The disturbing report of a U.S. Army sergeant slaying at least 16 Afghan civilians on Sunday in southern Afghanistan is the most recent in a series of incidents exacerbating tensions between Afghans and Americans. Three weeks ago, the U.S. military accidentally burned copies of the Koran at Bagram Airbase that incited deadly anti-U.S. demonstrations across the country. These incidents are not only exacerbating tensions between U.S. military personnel and Afghans in the near term, but may also undermine the ability of U.S. aid and development personnel from establishing the presence and relationships they need with Afghans to complete development projects essential to the country’s long-term stability.
On Sunday, The New York Times published a report citing concerns that aid and development companies share about Afghanistan’s deteriorating security environment. The spate of demonstrations set off by the Koran burnings three weeks ago and added to by the U.S. Army sergeant’s killing of at least 16 civilians, coupled with the Karzai government’s plan to ban private security companies by the end of March, is worrying aid and development groups charged with carrying out projects in some of the most volatile regions of the country. According to The New York Times, the situation has “left the private groups that carry out most of the American-financed development work in Afghanistan scrambling to sort out their operations, imperiling billions of dollars in projects.” The prospect that these development projects could be left unfinished “threatens a vital part of the Obama administration’s plans for Afghanistan, which envision a continuing development mission after the end of the NATO combat mission in 2014,” The New York Times report added.
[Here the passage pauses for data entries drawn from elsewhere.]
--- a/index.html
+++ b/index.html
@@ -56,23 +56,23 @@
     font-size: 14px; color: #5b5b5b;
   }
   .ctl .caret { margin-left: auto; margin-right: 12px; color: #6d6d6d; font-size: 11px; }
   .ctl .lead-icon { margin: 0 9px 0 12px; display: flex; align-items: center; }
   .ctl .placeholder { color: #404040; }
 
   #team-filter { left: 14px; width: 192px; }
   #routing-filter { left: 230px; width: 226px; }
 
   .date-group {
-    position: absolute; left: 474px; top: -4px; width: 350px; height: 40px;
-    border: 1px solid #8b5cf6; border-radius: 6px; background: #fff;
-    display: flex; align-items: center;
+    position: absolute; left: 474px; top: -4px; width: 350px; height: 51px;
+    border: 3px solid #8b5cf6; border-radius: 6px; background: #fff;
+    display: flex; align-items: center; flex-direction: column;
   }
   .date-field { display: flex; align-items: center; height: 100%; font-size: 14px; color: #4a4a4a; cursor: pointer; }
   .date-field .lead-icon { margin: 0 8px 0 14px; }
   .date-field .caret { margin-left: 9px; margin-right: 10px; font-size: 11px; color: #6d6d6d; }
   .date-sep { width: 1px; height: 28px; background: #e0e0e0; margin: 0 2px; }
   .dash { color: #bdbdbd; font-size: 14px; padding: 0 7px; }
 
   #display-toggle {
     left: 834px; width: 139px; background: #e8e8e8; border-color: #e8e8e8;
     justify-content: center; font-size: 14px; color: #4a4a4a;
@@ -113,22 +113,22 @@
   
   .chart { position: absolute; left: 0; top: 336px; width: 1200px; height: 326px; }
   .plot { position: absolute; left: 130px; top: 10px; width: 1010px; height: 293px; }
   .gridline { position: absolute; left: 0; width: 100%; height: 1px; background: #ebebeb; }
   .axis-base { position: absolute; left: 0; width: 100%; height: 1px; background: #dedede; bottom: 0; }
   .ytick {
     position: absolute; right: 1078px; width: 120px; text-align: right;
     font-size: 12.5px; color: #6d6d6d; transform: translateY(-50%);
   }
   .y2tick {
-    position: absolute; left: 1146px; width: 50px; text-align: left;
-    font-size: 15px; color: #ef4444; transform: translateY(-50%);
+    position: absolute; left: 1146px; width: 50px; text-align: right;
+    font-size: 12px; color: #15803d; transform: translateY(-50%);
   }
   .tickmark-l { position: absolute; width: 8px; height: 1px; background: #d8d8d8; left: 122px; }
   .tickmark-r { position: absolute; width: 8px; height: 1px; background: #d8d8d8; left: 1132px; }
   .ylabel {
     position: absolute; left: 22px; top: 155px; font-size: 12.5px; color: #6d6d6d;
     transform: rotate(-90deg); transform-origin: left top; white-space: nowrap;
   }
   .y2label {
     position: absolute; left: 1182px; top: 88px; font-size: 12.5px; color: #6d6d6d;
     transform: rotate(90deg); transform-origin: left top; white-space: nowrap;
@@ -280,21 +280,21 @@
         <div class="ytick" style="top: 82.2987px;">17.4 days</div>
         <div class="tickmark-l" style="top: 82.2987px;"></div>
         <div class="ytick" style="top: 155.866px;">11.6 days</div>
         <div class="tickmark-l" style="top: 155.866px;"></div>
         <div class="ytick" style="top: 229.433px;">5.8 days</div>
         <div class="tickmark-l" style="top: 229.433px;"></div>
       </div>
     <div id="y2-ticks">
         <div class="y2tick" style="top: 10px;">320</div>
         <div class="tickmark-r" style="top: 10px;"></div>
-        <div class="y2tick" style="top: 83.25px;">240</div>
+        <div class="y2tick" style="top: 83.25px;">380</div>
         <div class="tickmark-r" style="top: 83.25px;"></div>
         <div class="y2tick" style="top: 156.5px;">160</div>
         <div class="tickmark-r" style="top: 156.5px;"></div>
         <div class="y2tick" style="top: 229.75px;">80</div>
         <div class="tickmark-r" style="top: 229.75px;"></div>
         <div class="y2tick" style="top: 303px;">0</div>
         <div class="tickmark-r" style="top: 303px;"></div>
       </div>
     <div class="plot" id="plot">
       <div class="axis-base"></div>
According to reports, many of the aid and development companies are worried about how they will protect their personnel, especially given the Afghan government’s decision to abolish private security companies and to rely on “a hastily raised Afghan force” to provide protection. Moreover, given the recent reports that uniformed Afghans have killed U.S. service personnel in recent weeks, one can imagine the level of confidence these aid and development groups have in the ability of Afghan forces to provide for their security, especially in volatile regions like southern Afghanistan. “The management at a company that does aid and development work for the American government knows that some of its employees in Afghanistan are keeping weapons in their rooms — and is choosing to look the other way,” according to The New York Times.
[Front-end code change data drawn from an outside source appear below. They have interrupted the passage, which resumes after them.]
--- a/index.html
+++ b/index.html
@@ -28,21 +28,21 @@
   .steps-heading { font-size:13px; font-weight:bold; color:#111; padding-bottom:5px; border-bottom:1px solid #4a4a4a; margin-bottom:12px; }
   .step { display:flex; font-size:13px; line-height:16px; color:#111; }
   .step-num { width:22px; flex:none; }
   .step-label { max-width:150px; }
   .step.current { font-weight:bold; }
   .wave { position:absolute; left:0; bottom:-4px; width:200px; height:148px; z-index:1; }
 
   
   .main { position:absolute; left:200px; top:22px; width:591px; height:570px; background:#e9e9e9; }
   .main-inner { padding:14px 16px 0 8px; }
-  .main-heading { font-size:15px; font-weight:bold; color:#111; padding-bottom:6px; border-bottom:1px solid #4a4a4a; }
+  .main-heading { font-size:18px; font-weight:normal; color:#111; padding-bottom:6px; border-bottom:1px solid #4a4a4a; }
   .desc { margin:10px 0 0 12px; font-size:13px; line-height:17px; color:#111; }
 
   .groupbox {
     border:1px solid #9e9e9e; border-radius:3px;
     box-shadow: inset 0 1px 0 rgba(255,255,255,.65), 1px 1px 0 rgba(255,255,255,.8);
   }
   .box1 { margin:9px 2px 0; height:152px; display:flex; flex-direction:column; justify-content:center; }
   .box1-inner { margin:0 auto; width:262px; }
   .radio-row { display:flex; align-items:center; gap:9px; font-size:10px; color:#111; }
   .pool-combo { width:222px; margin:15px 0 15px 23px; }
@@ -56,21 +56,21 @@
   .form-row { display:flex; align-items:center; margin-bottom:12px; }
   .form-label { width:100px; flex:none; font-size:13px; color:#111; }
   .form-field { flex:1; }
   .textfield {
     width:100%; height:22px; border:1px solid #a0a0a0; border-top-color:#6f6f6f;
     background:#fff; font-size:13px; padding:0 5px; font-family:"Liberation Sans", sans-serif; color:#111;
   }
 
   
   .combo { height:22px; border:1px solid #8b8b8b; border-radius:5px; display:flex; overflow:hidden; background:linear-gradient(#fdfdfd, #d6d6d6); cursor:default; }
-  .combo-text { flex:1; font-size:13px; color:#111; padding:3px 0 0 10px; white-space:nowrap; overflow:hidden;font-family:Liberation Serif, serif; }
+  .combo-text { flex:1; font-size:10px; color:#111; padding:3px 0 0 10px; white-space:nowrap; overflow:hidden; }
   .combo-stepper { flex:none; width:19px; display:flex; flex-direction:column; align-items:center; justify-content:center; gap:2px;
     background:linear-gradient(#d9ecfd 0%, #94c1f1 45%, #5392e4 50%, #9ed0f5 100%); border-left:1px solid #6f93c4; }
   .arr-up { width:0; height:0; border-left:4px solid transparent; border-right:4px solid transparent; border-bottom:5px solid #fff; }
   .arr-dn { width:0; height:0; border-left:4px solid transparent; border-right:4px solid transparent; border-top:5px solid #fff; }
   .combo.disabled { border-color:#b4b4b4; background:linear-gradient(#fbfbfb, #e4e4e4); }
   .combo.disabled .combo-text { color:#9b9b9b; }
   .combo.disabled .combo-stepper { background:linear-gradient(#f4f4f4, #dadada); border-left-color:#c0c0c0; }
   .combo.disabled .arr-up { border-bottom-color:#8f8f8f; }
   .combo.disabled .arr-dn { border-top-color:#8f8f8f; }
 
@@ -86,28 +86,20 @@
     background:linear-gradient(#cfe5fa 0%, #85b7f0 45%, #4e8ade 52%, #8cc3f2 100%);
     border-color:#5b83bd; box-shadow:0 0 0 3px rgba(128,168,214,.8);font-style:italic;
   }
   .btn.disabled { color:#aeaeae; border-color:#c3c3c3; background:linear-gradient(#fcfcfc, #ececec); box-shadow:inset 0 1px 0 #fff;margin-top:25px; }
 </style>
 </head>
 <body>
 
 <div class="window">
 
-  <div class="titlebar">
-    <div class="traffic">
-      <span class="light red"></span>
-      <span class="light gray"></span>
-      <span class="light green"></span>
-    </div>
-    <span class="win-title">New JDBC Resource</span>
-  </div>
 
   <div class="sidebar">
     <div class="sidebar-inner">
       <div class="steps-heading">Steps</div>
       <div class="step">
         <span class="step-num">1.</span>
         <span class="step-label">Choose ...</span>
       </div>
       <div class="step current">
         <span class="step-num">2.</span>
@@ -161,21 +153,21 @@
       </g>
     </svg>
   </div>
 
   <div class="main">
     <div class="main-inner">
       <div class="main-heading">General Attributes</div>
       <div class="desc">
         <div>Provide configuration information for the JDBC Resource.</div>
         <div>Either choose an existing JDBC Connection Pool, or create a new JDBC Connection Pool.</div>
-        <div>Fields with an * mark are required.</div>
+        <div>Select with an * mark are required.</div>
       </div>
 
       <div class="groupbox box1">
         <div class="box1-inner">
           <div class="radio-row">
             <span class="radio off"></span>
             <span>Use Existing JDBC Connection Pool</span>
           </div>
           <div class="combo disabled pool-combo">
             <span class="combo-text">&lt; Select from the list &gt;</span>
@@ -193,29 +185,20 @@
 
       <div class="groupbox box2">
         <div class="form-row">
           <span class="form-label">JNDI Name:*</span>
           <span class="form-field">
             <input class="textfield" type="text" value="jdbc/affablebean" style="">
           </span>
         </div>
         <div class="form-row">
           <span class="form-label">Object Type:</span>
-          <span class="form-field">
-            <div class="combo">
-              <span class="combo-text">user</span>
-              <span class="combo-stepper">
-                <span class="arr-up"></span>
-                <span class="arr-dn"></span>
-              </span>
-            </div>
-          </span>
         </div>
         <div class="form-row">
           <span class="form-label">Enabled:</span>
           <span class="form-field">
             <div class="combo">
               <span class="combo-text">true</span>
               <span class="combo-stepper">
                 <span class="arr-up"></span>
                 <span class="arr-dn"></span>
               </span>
The Obama administration’s plan to continue a development mission after the end of military operations in 2014 is not only an element of the long-term U.S.-Afghan strategic partnership, but is quite essential to the country’s long-term security and stability. In particular, agricultural development, including improved irrigation for farming and land-use practices, will be critical for the country given that more than 30 percent of its GDP comes from agriculture and ranching. What is more, infrastructure development and improvement will be important from helping diversifying the country’s economy.
It is unclear to what extent the recent upheaval in Afghanistan is a systemic challenge for the range of American and non-American aid and development groups operating in the country. The New York Times reported:
Many of the independent aid groups that are not tied financially to the United States say the unrest has hardly affected their operations in large part because they do not believe Afghans associate their groups with the United States. The groups also rarely rely on private security guards the way the aid agency contractors do, and thus are not affected by the Afghan government’s abolition of the security companies.
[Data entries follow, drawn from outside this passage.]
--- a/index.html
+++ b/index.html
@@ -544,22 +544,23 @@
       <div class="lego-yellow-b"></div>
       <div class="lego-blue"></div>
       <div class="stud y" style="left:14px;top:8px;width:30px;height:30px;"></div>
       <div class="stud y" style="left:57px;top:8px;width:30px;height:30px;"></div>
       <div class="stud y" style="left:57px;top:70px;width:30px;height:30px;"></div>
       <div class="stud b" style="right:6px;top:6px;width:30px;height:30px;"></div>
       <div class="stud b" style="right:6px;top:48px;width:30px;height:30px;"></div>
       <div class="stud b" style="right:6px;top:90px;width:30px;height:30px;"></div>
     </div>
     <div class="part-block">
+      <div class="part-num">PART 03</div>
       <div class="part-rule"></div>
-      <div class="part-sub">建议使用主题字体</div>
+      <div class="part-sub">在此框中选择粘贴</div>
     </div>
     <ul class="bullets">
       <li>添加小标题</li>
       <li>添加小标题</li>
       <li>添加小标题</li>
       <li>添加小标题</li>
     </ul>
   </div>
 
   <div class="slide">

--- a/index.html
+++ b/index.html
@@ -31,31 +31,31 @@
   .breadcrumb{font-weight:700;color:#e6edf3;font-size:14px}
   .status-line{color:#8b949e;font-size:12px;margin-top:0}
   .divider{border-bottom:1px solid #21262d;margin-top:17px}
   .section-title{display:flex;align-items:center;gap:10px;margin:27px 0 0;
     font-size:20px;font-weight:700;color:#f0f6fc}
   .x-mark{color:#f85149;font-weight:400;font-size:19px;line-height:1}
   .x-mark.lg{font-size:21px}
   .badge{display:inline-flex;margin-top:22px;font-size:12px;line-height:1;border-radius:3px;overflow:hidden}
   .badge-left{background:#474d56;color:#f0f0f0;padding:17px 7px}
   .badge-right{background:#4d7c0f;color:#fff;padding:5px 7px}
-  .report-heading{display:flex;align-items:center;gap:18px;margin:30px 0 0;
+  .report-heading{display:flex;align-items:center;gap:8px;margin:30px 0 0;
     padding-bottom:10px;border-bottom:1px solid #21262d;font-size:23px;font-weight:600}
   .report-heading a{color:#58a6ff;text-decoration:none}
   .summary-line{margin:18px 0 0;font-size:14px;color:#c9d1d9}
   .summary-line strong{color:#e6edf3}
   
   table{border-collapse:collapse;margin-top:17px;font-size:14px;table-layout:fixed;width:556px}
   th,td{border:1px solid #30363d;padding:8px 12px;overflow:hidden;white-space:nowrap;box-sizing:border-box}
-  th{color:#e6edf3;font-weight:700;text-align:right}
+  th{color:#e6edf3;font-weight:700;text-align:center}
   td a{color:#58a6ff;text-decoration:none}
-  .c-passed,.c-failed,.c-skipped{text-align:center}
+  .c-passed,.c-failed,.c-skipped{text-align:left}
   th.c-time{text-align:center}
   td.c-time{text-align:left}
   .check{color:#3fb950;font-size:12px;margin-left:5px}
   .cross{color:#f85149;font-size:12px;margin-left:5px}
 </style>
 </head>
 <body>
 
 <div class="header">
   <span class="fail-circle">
Regardless it is clear that the security environment has some impact on the ability of these groups to carryout successful development projects. In that light, it is important to remember that these incidents we are seeing too often in the news not only have short-term consequences for stability and security in Afghanistan, but could contribute to long-term instability by exacerbating tensions between Afghans and western aid and development groups trying to complete critical projects intended to provide for Afghanistan’s long-term prosperity.